┏━━

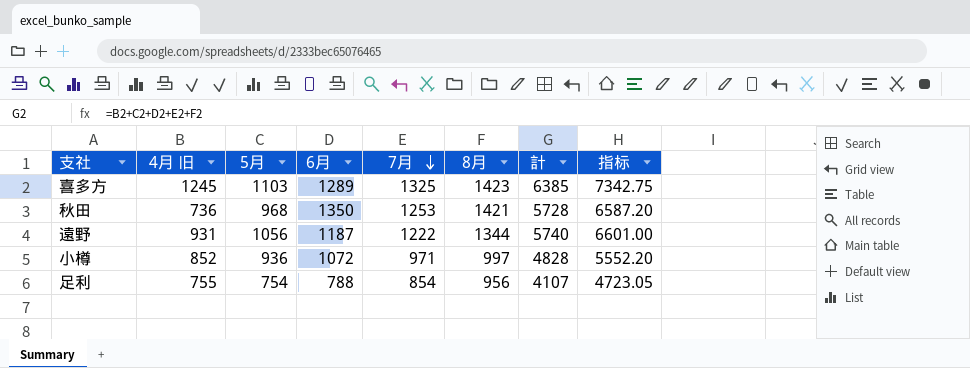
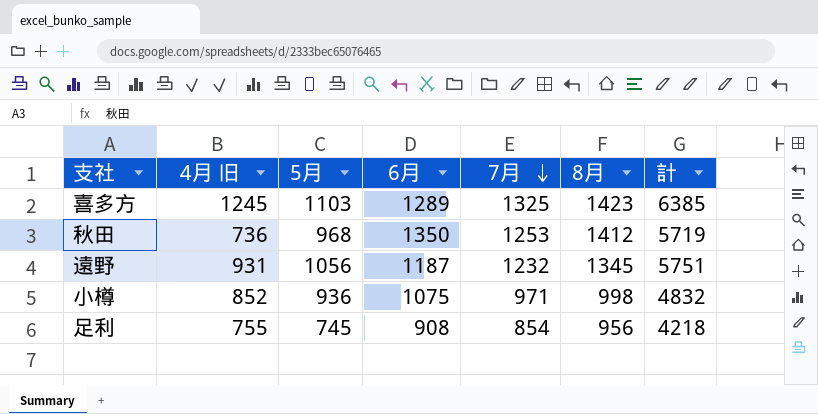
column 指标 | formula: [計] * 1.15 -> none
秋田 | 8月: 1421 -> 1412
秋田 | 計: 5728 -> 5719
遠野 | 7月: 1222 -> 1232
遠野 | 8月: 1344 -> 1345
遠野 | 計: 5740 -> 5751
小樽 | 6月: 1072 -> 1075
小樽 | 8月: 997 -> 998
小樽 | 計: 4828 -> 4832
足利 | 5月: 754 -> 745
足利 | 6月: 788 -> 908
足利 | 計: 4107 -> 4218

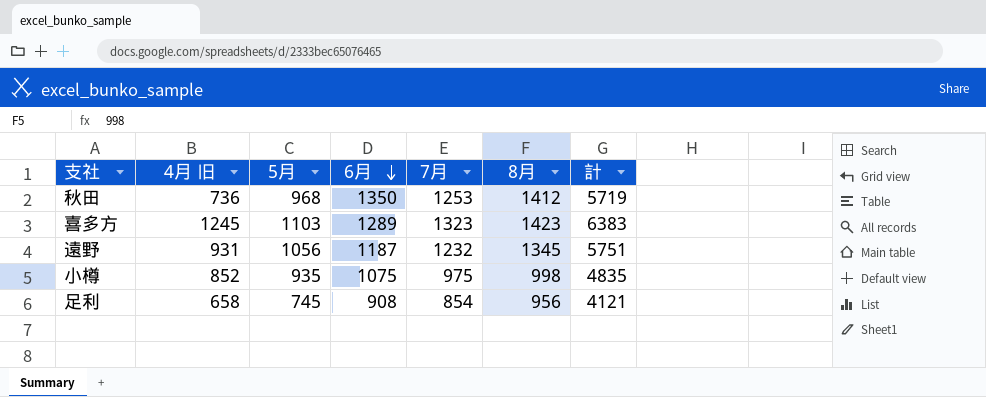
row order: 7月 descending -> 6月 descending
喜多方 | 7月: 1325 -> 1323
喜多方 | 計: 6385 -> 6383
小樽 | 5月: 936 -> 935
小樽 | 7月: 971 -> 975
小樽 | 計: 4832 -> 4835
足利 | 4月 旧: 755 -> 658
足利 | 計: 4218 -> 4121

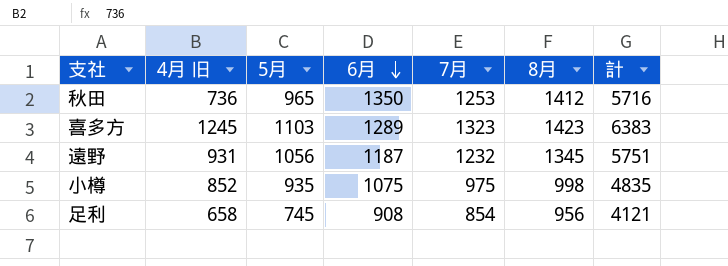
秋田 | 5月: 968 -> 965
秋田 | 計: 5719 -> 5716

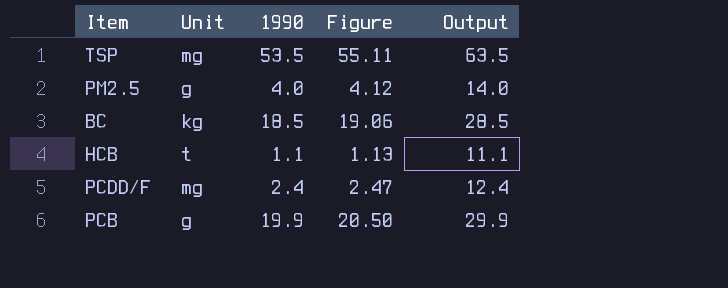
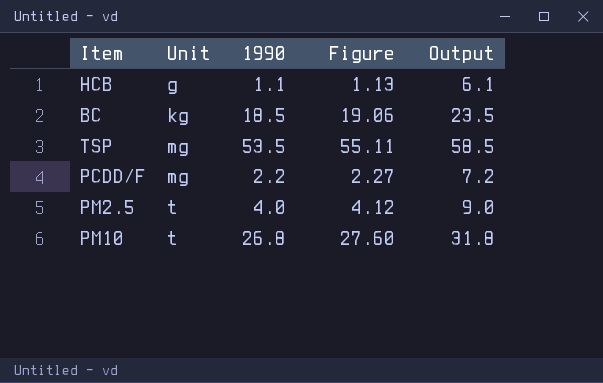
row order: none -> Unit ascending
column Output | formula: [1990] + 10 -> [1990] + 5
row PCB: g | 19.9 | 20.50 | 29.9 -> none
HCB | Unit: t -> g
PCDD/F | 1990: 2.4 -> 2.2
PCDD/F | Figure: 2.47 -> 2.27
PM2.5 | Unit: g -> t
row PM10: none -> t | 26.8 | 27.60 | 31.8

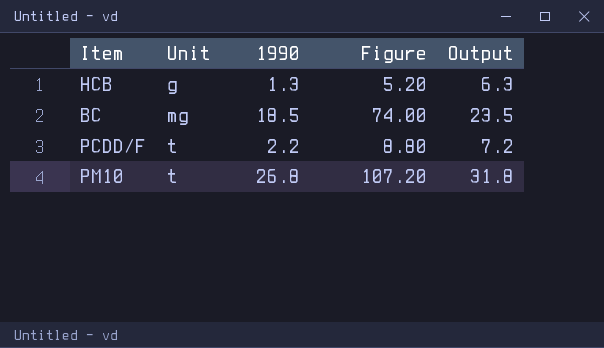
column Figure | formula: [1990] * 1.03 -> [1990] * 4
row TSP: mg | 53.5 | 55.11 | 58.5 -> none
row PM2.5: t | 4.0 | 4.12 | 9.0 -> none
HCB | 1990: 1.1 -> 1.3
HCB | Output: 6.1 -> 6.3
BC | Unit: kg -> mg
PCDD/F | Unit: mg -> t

┗━━

TASK REQUIREMENTS:
Transcribe each line above exactly, pictures excluded.

WRITTEN RESPONSE:
column 指标 | formula: [計] * 1.15 -> none
秋田 | 8月: 1421 -> 1412
秋田 | 計: 5728 -> 5719
遠野 | 7月: 1222 -> 1232
遠野 | 8月: 1344 -> 1345
遠野 | 計: 5740 -> 5751
小樽 | 6月: 1072 -> 1075
小樽 | 8月: 997 -> 998
小樽 | 計: 4828 -> 4832
足利 | 5月: 754 -> 745
足利 | 6月: 788 -> 908
足利 | 計: 4107 -> 4218

row order: 7月 descending -> 6月 descending
喜多方 | 7月: 1325 -> 1323
喜多方 | 計: 6385 -> 6383
小樽 | 5月: 936 -> 935
小樽 | 7月: 971 -> 975
小樽 | 計: 4832 -> 4835
足利 | 4月 旧: 755 -> 658
足利 | 計: 4218 -> 4121

秋田 | 5月: 968 -> 965
秋田 | 計: 5719 -> 5716

row order: none -> Unit ascending
column Output | formula: [1990] + 10 -> [1990] + 5
row PCB: g | 19.9 | 20.50 | 29.9 -> none
HCB | Unit: t -> g
PCDD/F | 1990: 2.4 -> 2.2
PCDD/F | Figure: 2.47 -> 2.27
PM2.5 | Unit: g -> t
row PM10: none -> t | 26.8 | 27.60 | 31.8

column Figure | formula: [1990] * 1.03 -> [1990] * 4
row TSP: mg | 53.5 | 55.11 | 58.5 -> none
row PM2.5: t | 4.0 | 4.12 | 9.0 -> none
HCB | 1990: 1.1 -> 1.3
HCB | Output: 6.1 -> 6.3
BC | Unit: kg -> mg
PCDD/F | Unit: mg -> t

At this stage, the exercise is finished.